Stored items:
—————

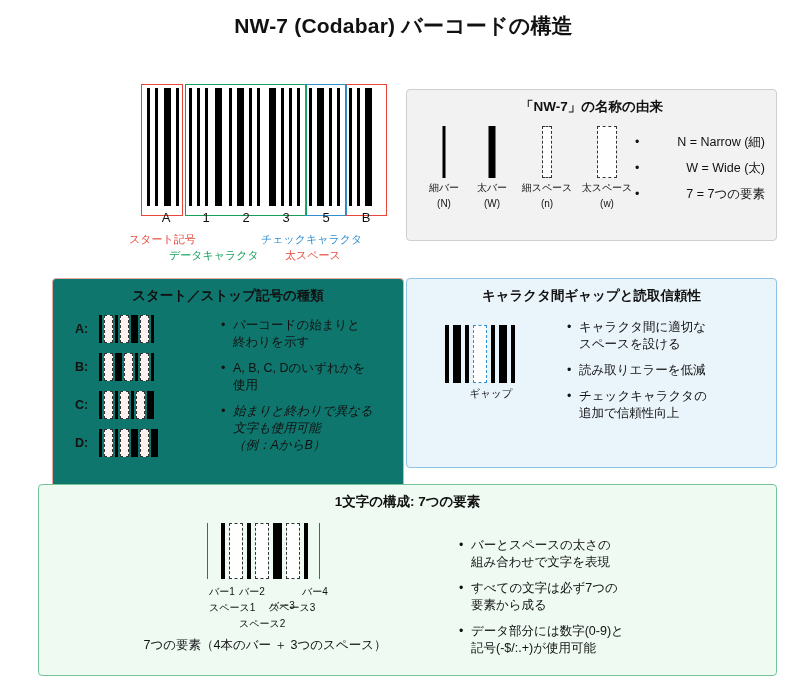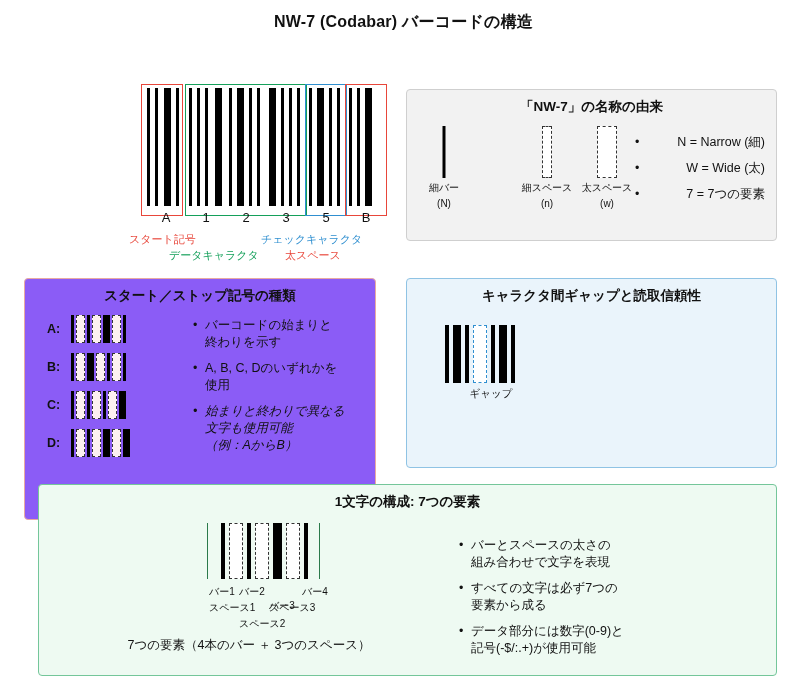--- a/index.html
+++ b/index.html
@@ -13,7 +13,7 @@
   }
   .page-title{
     position:absolute;left:0;top:12px;width:807px;
-    text-align:center;font-size:16px;font-weight:bold;color:#111;
+    text-align:center;font-size:21px;font-weight:bold;color:#111;
     letter-spacing:.2px;
   }
 

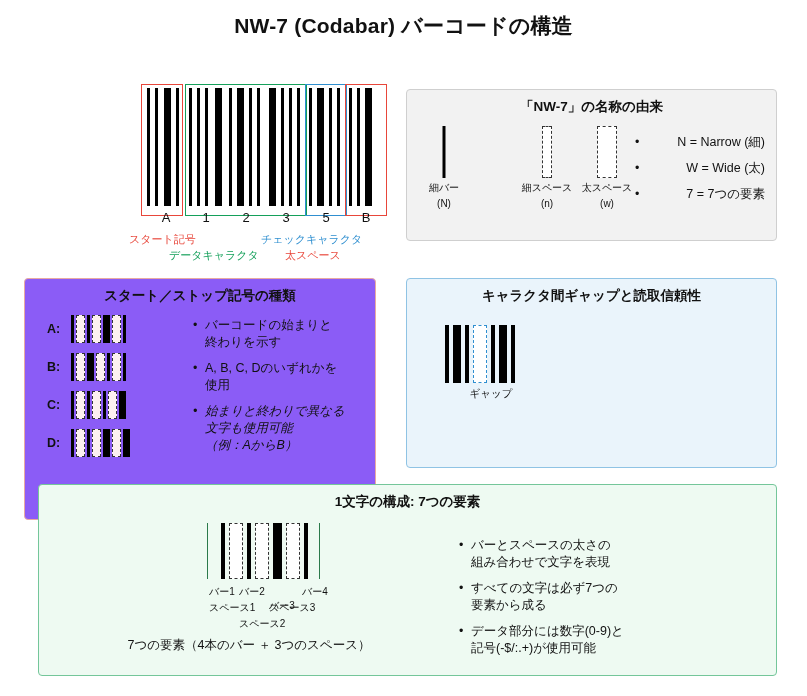--- a/index.html
+++ b/index.html
@@ -165,6 +165,13 @@
       <div class="nw-lab">細バー</div>
       <div class="nw-lab">(N)</div>
     </div>
+    <div class="nw-item" style="left:48px;">
+      <div class="nw-glyph">
+          <div class="nw-wide"></div>
+        </div>
+      <div class="nw-lab">太バー</div>
+      <div class="nw-lab">(W)</div>
+    </div>
     <div class="nw-item" style="left:96px;width:60px;">
       <div class="nw-glyph">
           <div class="nw-nsp"></div>

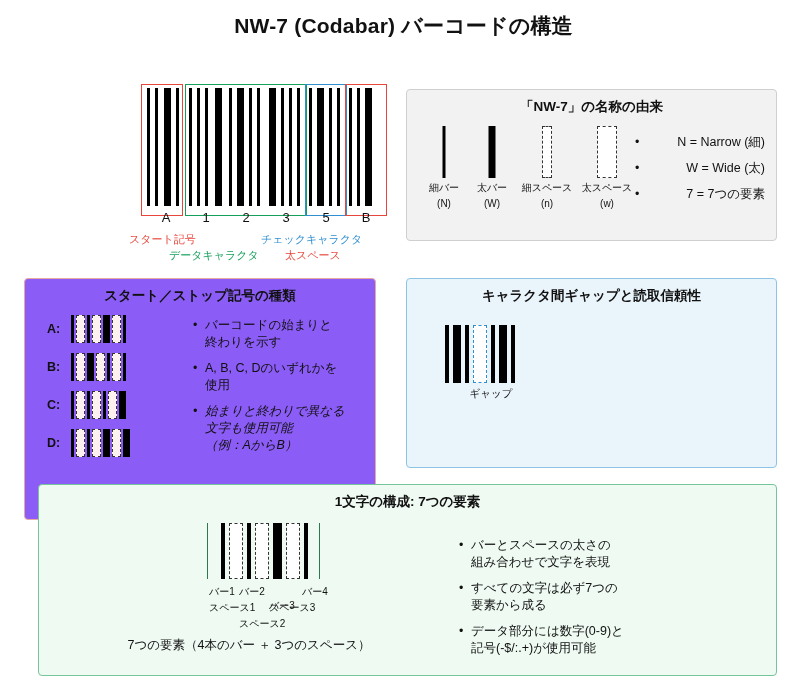--- a/index.html
+++ b/index.html
@@ -61,8 +61,8 @@
 
   
   #panel-startstop{
-    left:24px;top:278px;width:352px;height:242px;
-    background:#8b5cf6;border:1px solid #e8a9a2;
+    left:52px;top:278px;width:352px;height:242px;
+    background:#0f766e;border:1px solid #e8a9a2;
   }
   .ss-rows{position:absolute;left:22px;top:36px;}
   .ss-row{position:relative;height:30px;margin-bottom:8px;}

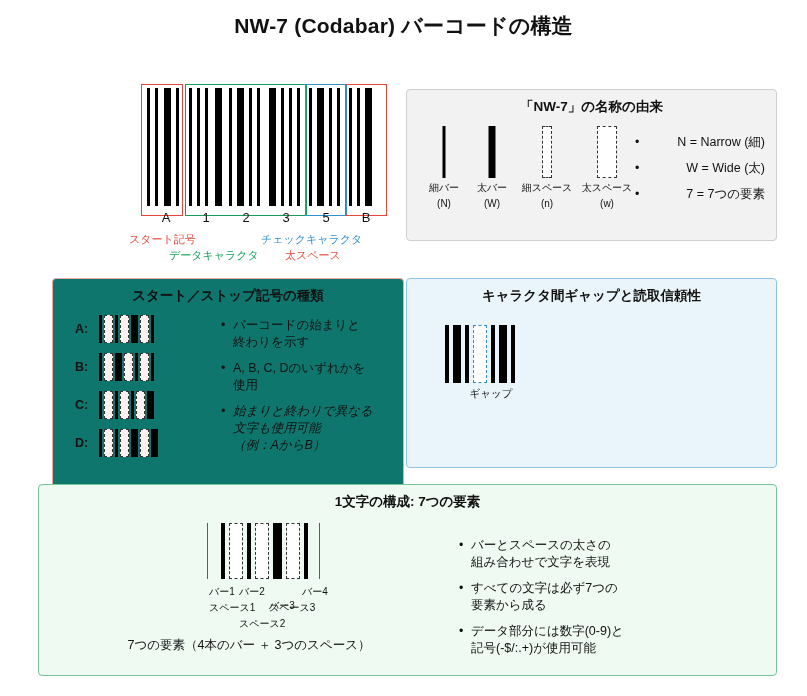--- a/index.html
+++ b/index.html
@@ -274,6 +274,13 @@
     <div class="gap-lab">ギャップ</div>
   </div>
 
+  <div class="bullets" style="left:160px;top:40px;width:200px;">
+    <div class="bullet" style="white-space:pre-line;">キャラクタ間に適切な
+スペースを設ける</div>
+    <div class="bullet" style="white-space:pre-line;">読み取りエラーを低減</div>
+    <div class="bullet" style="white-space:pre-line;">チェックキャラクタの
+追加で信頼性向上</div>
+  </div>
 </div>
 
 <div class="panel" id="panel-seven">

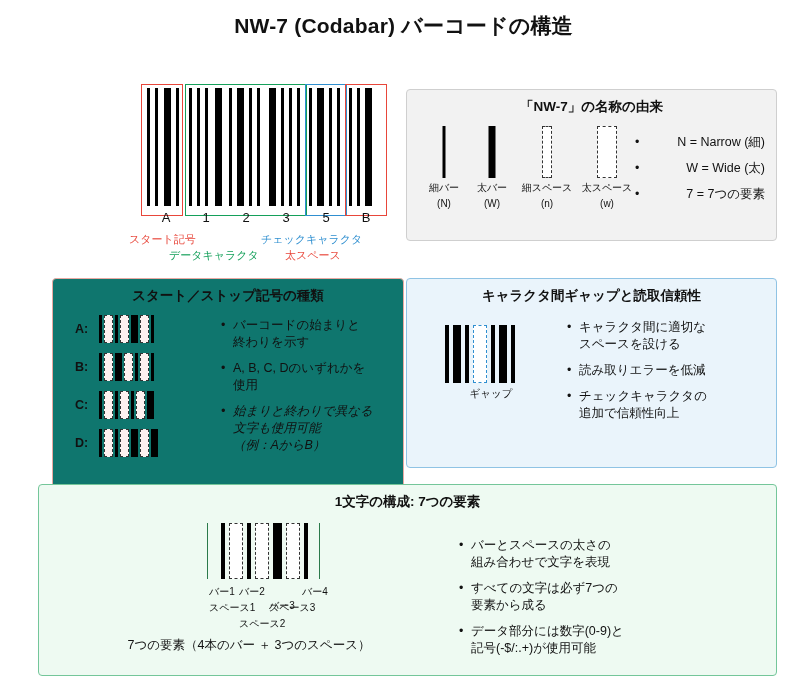--- a/index.html
+++ b/index.html
@@ -92,7 +92,7 @@
   .sv-tick{position:absolute;top:0;height:56px;width:1px;background:#2b7a4b;}
   .sv-lab{position:absolute;font-size:10px;color:#111;white-space:nowrap;}
   .sv-foot{
-    position:absolute;left:0;top:152px;width:420px;text-align:center;
+    position:absolute;left:16px;top:152px;width:420px;text-align:center;
     font-size:12.5px;color:#111;
   }
 </style>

—————

WORK ITEM ▸
Give only the number of lines in the data that hold the string "center".

REPLY TO THE EXERCISE ▸
4